> EXERCISE DATA
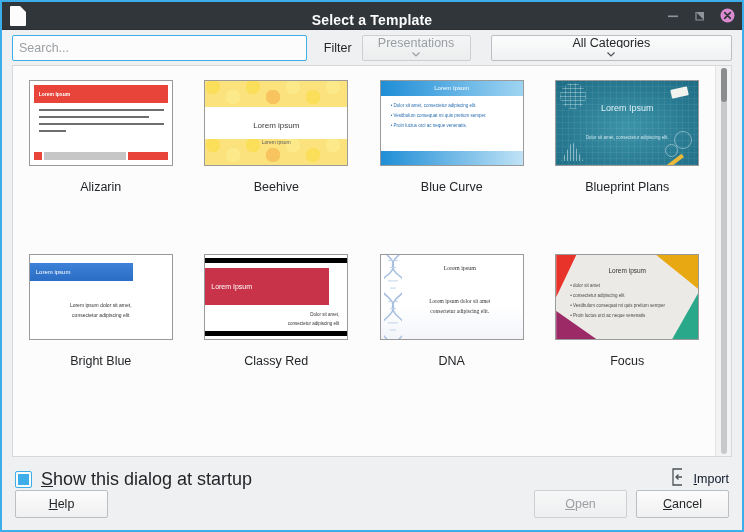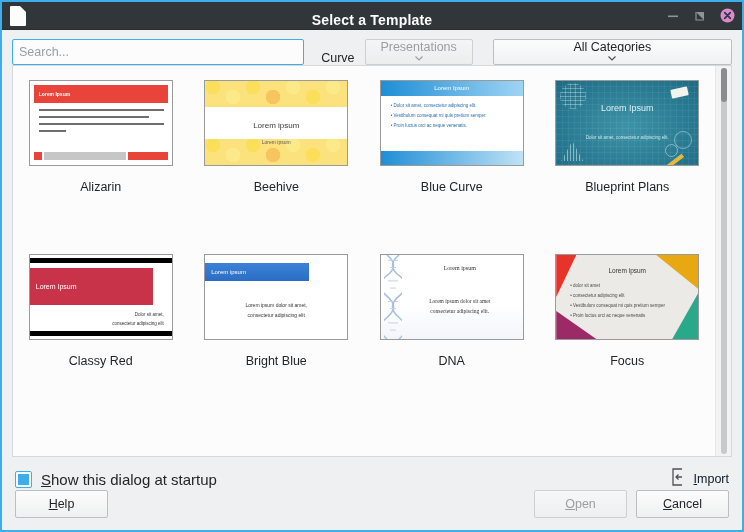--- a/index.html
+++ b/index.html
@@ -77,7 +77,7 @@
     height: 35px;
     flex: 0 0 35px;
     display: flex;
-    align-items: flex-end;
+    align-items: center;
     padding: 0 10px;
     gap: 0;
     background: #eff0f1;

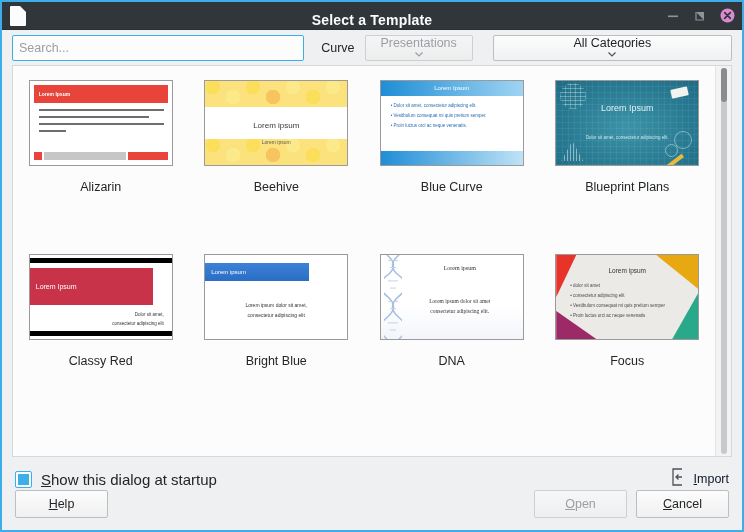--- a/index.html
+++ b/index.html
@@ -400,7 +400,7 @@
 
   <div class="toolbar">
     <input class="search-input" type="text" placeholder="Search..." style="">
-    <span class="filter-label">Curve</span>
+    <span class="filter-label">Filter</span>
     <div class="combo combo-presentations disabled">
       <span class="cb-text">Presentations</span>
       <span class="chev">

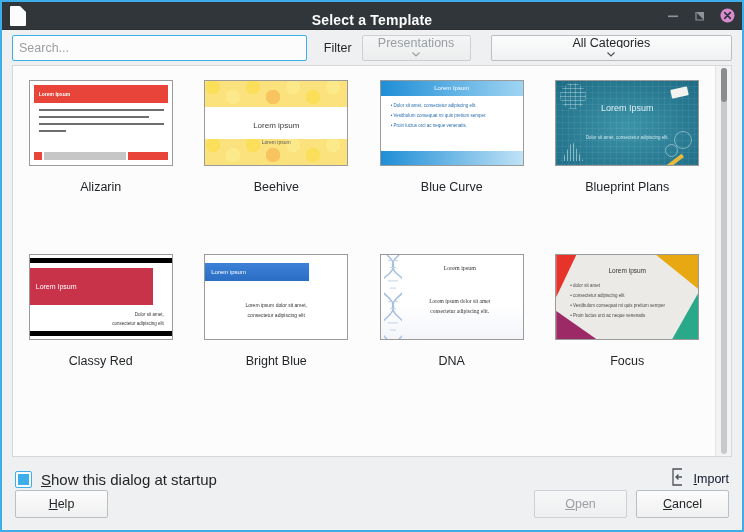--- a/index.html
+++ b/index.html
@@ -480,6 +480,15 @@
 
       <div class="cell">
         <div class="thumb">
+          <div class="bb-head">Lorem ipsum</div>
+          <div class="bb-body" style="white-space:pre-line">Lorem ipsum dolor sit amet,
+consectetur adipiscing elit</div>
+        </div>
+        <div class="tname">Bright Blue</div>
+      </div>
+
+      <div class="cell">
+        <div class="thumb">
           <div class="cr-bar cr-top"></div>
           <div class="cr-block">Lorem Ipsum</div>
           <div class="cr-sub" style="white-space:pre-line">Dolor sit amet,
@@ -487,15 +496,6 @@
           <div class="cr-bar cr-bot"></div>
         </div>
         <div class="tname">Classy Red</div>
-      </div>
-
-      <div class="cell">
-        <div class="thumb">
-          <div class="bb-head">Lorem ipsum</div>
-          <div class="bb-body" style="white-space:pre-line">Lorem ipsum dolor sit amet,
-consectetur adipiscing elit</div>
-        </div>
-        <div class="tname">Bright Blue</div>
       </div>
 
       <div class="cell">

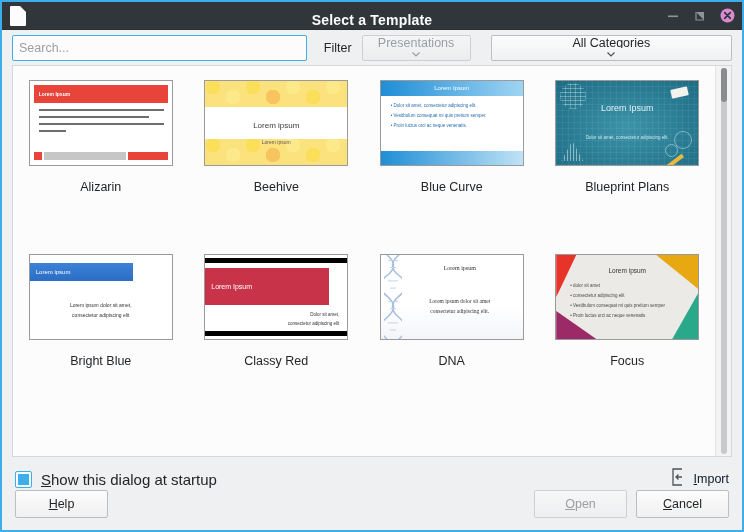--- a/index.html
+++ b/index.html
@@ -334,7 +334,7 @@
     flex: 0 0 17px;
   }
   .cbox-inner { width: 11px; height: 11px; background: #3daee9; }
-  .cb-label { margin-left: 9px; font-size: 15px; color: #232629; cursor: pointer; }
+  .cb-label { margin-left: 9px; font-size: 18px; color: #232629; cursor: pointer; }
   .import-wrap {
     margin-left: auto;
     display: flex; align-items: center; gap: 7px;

> PROMPT
The answer must be the lines of the entries above, written out exactly from the first through the one with "-400,7 +400,7 @@", and no pictures.

> WRITTEN RESPONSE
--- a/index.html
+++ b/index.html
@@ -77,7 +77,7 @@
     height: 35px;
     flex: 0 0 35px;
     display: flex;
-    align-items: flex-end;
+    align-items: center;
     padding: 0 10px;
     gap: 0;
     background: #eff0f1;

--- a/index.html
+++ b/index.html
@@ -400,7 +400,7 @@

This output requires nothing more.